Exercise directions:
When you reach the line with "New Simrad NSS16" in the data below, begin printing lines exactly, and stop once the line with "total: 60424.90 -> 60961.95" has been printed.

-- Records shown follows --

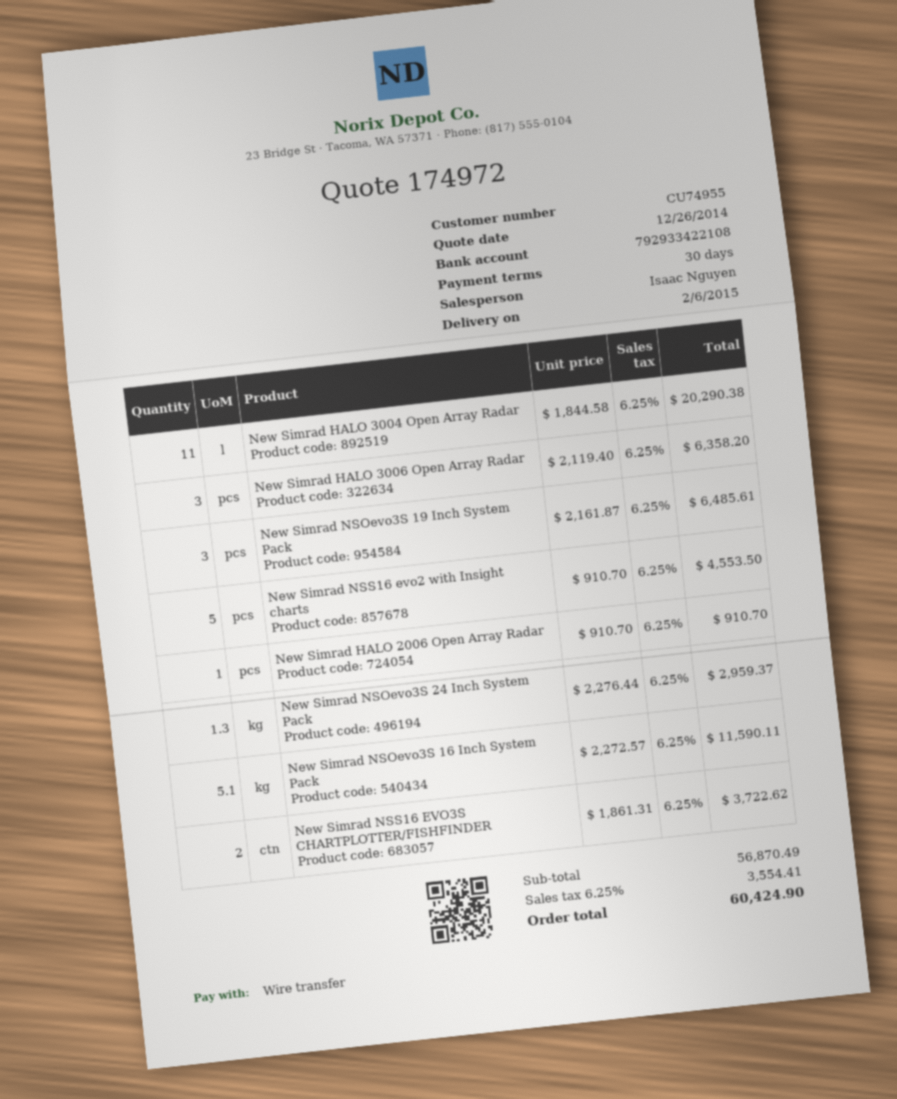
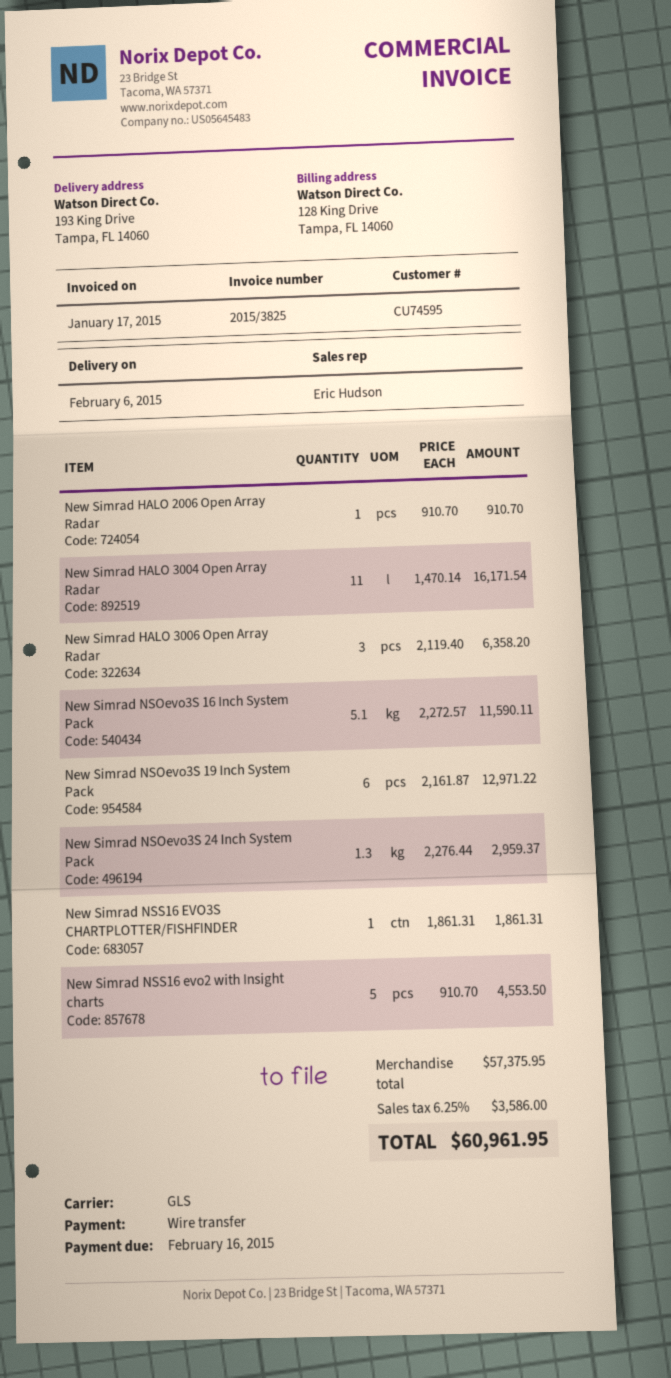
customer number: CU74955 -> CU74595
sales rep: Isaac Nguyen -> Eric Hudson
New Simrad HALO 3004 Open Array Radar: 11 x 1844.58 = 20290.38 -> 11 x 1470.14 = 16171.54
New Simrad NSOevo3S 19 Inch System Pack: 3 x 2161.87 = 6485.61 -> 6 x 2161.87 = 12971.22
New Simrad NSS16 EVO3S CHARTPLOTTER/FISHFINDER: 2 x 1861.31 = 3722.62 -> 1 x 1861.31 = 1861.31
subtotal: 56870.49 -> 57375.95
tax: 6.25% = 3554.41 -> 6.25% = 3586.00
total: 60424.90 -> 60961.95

-- Records shown concluded --
-- Records shown follows --

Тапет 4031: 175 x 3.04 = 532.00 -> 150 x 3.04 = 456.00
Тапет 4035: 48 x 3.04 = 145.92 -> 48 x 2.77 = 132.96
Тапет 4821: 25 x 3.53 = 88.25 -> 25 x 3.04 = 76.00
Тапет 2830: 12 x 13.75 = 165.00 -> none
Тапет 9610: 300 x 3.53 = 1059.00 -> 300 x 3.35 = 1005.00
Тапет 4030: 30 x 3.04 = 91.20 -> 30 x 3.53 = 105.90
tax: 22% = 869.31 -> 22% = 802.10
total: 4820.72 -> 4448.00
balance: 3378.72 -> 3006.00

-- Records shown concluded --

Result for this exercise:
New Simrad NSS16 EVO3S CHARTPLOTTER/FISHFINDER: 2 x 1861.31 = 3722.62 -> 1 x 1861.31 = 1861.31
subtotal: 56870.49 -> 57375.95
tax: 6.25% = 3554.41 -> 6.25% = 3586.00
total: 60424.90 -> 60961.95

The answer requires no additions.